Of course, Blanco's failures did not make for a very compelling or, more to the point, a very useful national narrative. Rather, leading political figures, including a very savvy Barack Obama, characterized the arduous struggle to save New Orleans as a failure of Republican governance. This is worth keeping in mind when we consider the following lament from the president: "I realize that this entire response effort will continue to be filtered through the typical prism of politics. But that's not what I care about right now." One wonders if the president can acknowledge that perhaps he filtered the difficult, complex story of Katrina through the typical prism of politics when it served his ambitions.
As for signs of contrition, there were very few. Peter Baker of the New York Times built an analysis piece on the fact that the president uttered the words, "I was wrong," suggesting that it was a sign of deeper regret. But it's by no means obvious that the president believes he's actually done anything wrong. "Where I was wrong was in my belief that the oil companies had their act together when it came to worst case scenarios"—which is to say he was wrong insofar as he underestimated the profound wrongness of BP. There's something more than a little evasive and unsatisfying in the president's rhetorical focus on BP. With the possible exception of Rand Paul, we can all agree that BP hasn't had its act together for a very long time.

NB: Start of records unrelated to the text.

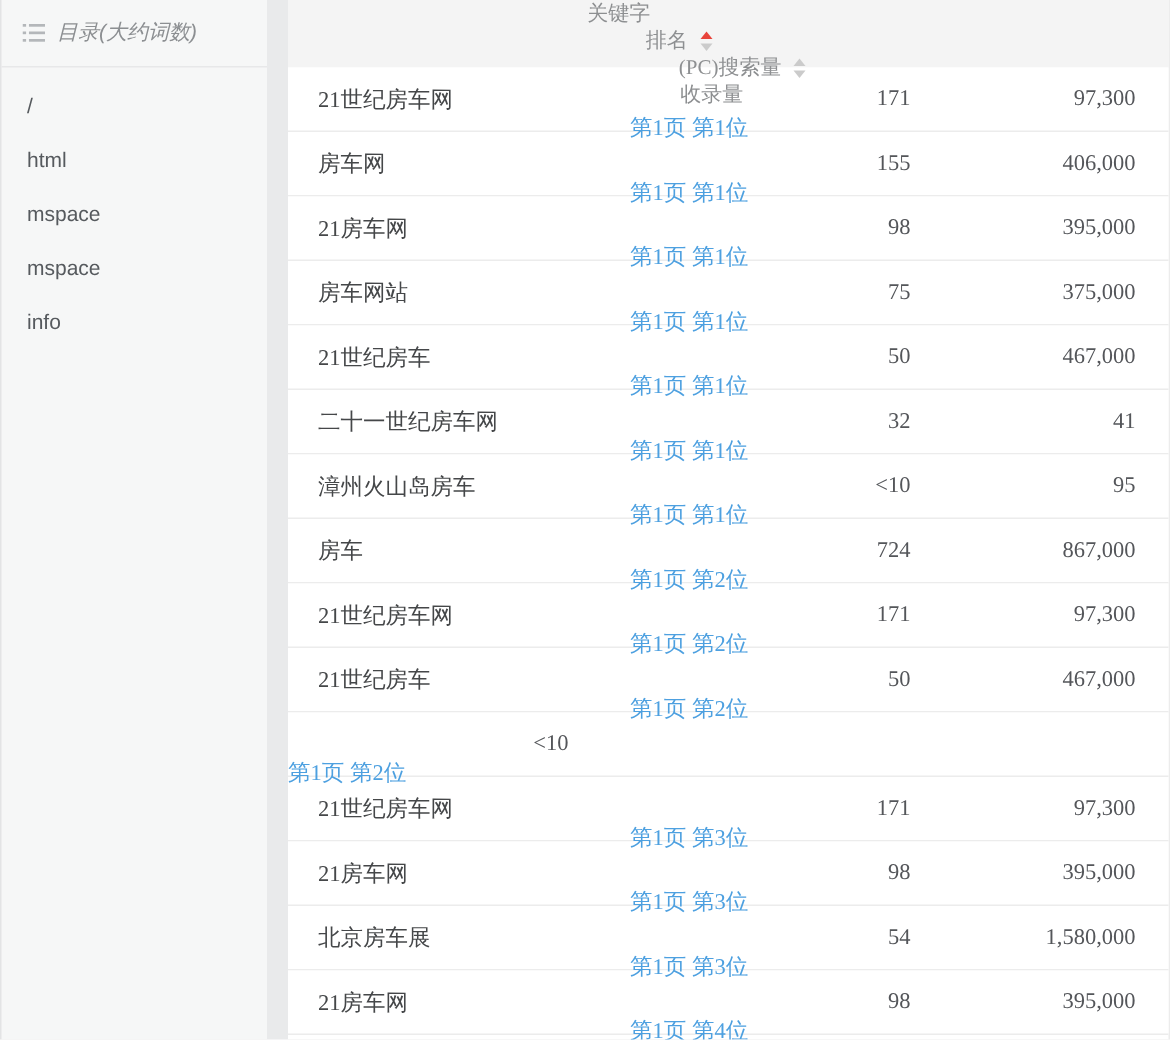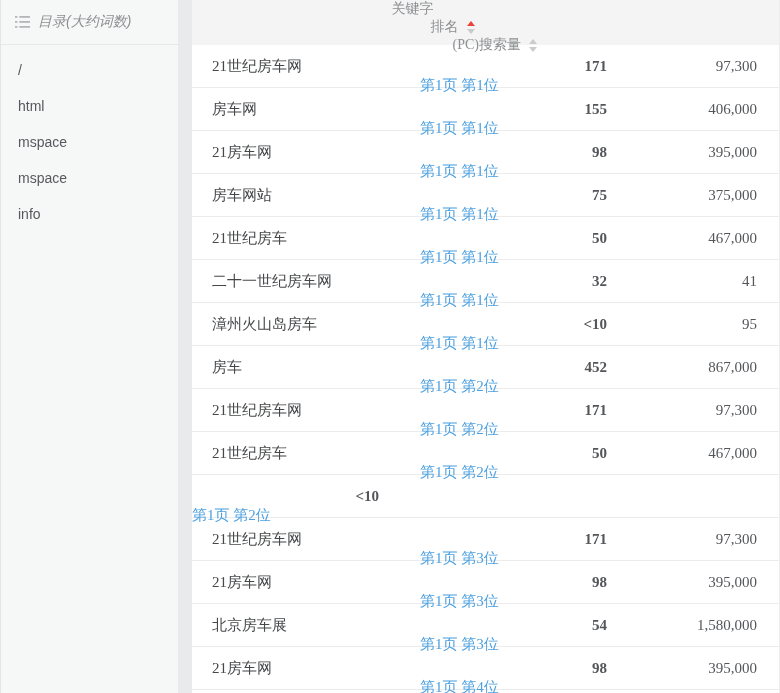--- a/index.html
+++ b/index.html
@@ -136,6 +136,7 @@
         <span class="arr down"></span>
       </span>
     </div>
+    <div class="col-idx">收录量</div>
   </div>
 
   <div class="tbody" id="table-body">

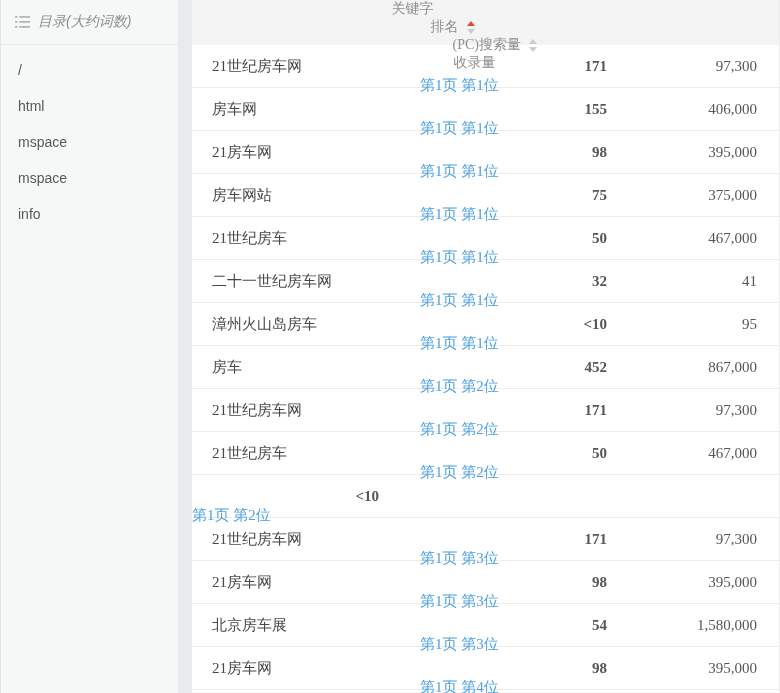--- a/index.html
+++ b/index.html
@@ -49,7 +49,7 @@
   }
   .col-kw   { width:228px; padding-left:20px; }
   .col-rank { width:110px;margin-top:39px; }
-  .col-pc   { width:117px; text-align:right; padding-right:40px;font-weight:bold; }
+  .col-pc   { width:117px; text-align:right; padding-right:40px; }
   .col-idx  { flex:1; text-align:right; padding-right:22px; }
 
   .th-rank { width:110px; display:flex; align-items:center;font-family:Liberation Serif, serif; }

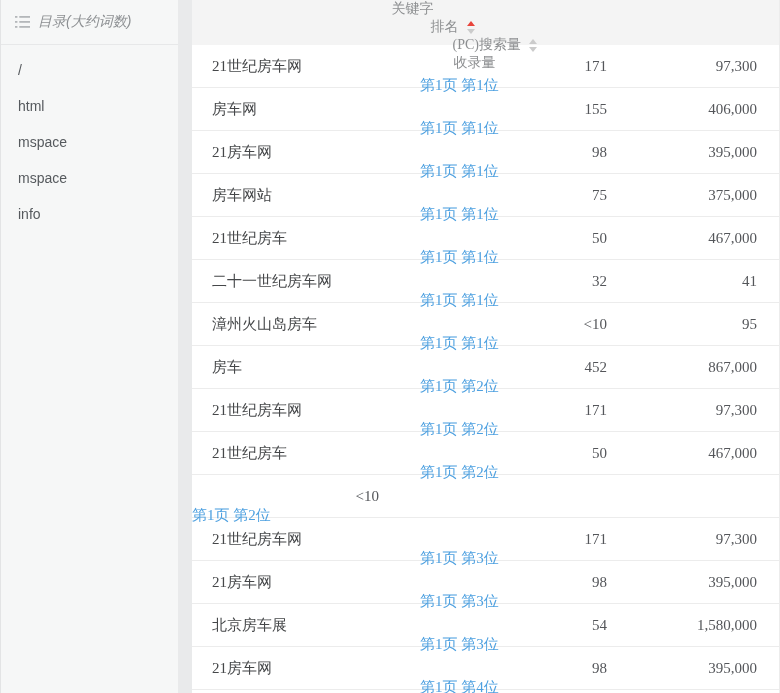--- a/index.html
+++ b/index.html
@@ -208,7 +208,7 @@
     <div class="col-rank">
       <a class="rank-link">第1页 第2位</a>
     </div>
-    <div class="col-pc num">452</div>
+    <div class="col-pc num">724</div>
     <div class="col-idx num">867,000</div>
   </div>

Yet would we nod approvingly if President Bush blamed the failure of U.S. efforts to pacify post-invasion Iraq on Saddam Hussein? Had Saddam not brutalized the Iraqi people for decades, after all, the country wouldn't have given rise to so many hardened resistance fighters. That, however, wasn't the issue at hand. What concerned Americans most in the years following the Iraq invasion was the sense that the government, led by President Bush, wasn't living up to its unique obligation to protect the country from harm. The black sludge that threatens to kill the Louisiana marshlands isn't the same kind of threat as nightly suicide attacks on U.S. military personnel, but it is just as vivid.
Reihan Salam is a policy adviser at e21 and a fellow at the New America Foundation.